> _Given records_
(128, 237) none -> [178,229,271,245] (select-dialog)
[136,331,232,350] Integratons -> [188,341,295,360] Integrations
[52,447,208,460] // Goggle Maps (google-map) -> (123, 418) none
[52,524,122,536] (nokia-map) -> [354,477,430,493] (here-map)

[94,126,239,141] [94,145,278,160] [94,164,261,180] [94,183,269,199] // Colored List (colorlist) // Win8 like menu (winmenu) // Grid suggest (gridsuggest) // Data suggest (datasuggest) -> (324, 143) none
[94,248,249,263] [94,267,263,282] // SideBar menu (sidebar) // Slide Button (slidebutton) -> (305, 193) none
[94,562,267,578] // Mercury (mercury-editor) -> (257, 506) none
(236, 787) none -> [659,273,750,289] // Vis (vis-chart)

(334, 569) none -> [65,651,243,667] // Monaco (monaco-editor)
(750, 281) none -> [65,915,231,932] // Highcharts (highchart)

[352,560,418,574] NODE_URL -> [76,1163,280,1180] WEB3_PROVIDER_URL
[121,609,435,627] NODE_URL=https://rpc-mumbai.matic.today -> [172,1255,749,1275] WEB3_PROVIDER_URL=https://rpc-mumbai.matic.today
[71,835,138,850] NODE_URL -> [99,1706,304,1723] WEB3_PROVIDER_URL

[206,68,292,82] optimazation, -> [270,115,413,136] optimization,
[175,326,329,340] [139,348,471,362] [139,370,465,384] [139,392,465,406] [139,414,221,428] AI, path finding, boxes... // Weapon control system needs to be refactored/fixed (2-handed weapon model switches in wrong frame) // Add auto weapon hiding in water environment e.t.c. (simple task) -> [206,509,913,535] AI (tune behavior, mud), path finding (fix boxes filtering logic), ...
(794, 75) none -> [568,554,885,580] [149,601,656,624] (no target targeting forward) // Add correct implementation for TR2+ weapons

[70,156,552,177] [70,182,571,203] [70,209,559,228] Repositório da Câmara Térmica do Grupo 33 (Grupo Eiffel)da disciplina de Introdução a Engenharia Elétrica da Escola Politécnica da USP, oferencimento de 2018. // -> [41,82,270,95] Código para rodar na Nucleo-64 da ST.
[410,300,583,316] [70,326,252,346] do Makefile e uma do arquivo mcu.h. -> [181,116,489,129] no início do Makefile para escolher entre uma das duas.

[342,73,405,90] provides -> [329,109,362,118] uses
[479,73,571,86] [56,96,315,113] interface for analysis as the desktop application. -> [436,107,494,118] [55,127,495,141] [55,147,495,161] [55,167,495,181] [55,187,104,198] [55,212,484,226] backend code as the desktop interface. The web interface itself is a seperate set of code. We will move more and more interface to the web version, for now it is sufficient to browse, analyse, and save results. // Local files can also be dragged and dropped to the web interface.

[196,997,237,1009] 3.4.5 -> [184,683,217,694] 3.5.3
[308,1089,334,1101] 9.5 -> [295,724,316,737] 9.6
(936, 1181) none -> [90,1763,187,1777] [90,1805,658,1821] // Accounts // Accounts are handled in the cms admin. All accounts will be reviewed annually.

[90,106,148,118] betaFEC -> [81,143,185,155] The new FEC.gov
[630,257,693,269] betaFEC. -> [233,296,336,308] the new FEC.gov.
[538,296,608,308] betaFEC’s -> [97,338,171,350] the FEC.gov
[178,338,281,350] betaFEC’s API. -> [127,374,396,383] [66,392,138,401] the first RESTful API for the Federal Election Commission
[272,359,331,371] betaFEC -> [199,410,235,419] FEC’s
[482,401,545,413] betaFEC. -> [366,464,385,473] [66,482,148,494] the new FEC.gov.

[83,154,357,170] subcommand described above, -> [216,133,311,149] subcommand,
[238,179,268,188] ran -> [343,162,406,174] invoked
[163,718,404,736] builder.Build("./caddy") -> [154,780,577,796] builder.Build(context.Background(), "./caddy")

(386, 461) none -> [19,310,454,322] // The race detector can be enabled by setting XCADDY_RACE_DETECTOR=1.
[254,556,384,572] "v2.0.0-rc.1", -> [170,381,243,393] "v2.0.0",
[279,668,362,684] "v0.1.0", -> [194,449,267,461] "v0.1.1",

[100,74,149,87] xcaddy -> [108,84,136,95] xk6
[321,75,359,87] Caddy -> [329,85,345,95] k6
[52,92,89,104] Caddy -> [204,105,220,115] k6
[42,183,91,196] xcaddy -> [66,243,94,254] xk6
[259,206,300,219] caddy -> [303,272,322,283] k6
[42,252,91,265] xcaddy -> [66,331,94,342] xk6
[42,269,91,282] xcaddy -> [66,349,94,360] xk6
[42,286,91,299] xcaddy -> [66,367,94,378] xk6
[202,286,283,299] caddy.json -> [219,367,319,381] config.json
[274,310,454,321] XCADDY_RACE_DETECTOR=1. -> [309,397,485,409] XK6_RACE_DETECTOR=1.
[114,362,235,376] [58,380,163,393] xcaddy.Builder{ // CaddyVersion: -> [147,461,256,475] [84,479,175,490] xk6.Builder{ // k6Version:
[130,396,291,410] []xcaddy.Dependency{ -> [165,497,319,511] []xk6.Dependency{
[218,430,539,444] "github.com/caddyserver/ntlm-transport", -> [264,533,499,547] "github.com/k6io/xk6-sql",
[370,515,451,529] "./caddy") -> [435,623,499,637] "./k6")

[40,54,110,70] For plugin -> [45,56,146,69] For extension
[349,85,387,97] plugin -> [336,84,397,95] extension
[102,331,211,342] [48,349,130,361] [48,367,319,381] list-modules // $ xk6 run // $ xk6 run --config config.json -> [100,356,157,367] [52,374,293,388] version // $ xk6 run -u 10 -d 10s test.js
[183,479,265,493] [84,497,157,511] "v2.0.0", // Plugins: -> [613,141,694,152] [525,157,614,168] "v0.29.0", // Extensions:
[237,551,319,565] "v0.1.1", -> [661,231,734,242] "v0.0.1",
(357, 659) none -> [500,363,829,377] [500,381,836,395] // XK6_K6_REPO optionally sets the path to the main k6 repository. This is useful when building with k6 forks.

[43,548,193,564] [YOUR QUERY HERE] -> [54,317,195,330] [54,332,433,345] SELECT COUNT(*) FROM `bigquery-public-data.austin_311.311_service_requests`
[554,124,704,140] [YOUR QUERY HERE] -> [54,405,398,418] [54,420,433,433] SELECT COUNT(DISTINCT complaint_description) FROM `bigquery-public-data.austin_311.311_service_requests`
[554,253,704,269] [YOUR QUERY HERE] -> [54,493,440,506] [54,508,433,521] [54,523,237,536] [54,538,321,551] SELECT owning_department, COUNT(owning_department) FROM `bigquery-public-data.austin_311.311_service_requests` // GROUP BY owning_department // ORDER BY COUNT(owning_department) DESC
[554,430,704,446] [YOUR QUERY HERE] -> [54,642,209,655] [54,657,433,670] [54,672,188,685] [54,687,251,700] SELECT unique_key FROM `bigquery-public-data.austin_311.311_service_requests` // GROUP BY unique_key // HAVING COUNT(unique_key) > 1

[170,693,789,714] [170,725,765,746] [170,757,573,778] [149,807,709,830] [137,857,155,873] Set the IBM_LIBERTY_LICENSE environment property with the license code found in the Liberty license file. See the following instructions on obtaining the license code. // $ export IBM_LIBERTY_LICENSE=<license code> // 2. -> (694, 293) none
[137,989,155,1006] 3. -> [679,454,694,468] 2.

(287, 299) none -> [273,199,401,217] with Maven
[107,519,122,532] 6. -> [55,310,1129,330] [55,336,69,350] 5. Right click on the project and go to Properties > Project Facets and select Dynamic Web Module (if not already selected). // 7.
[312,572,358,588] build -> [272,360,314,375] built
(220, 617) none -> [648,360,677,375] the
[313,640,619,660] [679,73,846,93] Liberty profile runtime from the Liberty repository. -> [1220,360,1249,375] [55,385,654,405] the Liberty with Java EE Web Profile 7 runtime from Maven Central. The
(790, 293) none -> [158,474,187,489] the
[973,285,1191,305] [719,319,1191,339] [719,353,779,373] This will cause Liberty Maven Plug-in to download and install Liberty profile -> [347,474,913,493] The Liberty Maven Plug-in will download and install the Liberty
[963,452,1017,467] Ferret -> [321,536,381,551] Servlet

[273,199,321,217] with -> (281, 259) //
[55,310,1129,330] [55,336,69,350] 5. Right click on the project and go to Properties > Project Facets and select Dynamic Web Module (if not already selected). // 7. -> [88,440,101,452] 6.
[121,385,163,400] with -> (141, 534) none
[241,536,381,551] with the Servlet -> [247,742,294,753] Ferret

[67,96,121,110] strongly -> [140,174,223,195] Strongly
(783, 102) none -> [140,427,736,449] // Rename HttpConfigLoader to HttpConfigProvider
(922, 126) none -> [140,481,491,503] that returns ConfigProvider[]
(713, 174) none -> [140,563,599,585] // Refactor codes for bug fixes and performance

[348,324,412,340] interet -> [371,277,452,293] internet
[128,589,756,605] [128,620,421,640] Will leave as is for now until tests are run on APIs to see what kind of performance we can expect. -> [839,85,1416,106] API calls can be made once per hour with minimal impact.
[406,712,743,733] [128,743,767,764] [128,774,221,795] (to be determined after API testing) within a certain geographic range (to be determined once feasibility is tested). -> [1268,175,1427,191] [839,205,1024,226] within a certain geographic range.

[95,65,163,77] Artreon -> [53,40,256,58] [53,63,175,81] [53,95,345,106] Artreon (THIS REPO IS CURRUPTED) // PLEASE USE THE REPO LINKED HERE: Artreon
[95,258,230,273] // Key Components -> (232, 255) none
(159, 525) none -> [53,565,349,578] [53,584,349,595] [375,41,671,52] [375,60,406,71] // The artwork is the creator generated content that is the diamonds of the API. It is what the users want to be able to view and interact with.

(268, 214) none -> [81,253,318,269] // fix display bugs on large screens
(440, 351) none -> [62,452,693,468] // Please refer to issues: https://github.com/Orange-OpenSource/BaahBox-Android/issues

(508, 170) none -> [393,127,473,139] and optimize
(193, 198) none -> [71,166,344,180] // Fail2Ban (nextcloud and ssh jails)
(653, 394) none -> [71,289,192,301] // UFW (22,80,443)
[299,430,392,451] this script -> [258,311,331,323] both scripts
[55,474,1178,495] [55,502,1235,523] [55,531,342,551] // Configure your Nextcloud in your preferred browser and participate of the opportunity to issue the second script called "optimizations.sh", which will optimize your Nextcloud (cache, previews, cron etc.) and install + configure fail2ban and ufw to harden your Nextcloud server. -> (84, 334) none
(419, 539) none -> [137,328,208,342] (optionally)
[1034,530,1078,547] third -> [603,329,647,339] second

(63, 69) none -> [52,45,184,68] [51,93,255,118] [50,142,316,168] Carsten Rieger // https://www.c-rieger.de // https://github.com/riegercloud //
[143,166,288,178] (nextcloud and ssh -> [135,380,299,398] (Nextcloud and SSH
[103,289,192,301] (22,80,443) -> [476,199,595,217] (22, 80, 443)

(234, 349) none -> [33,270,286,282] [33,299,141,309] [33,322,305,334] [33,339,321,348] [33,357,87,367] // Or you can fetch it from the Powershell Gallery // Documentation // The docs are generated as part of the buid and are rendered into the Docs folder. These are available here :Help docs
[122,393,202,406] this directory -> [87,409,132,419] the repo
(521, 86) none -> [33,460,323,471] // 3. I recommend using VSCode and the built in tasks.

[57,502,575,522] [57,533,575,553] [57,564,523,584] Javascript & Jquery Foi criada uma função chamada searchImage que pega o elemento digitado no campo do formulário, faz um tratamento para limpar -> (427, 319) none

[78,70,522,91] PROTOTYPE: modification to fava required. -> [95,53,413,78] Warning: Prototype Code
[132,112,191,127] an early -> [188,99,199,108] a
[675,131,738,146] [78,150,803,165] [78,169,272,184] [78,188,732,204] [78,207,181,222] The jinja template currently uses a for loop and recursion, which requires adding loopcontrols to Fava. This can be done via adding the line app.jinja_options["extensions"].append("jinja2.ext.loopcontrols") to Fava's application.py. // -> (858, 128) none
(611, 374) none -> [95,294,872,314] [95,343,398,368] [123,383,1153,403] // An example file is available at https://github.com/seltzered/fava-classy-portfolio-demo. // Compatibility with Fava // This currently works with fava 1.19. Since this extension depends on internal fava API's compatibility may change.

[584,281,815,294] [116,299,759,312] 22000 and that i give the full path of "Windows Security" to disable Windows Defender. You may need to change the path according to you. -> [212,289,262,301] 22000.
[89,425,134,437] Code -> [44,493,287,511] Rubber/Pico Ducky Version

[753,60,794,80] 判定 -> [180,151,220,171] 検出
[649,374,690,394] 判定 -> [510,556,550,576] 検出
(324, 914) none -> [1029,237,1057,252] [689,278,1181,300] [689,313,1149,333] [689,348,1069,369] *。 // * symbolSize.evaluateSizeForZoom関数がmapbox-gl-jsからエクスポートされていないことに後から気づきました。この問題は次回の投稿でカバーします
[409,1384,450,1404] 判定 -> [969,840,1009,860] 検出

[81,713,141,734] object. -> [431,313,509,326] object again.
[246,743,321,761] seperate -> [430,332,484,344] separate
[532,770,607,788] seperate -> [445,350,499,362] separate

> _Task instructions_
Look above for the line that contains "[352,560,418,574] NODE_URL ->". Starting there, transcribe every line exactly until you have copied the line that contains "[71,835,138,850] NODE_URL ->".

> _Exercise output_
[352,560,418,574] NODE_URL -> [76,1163,280,1180] WEB3_PROVIDER_URL
[121,609,435,627] NODE_URL=https://rpc-mumbai.matic.today -> [172,1255,749,1275] WEB3_PROVIDER_URL=https://rpc-mumbai.matic.today
[71,835,138,850] NODE_URL -> [99,1706,304,1723] WEB3_PROVIDER_URL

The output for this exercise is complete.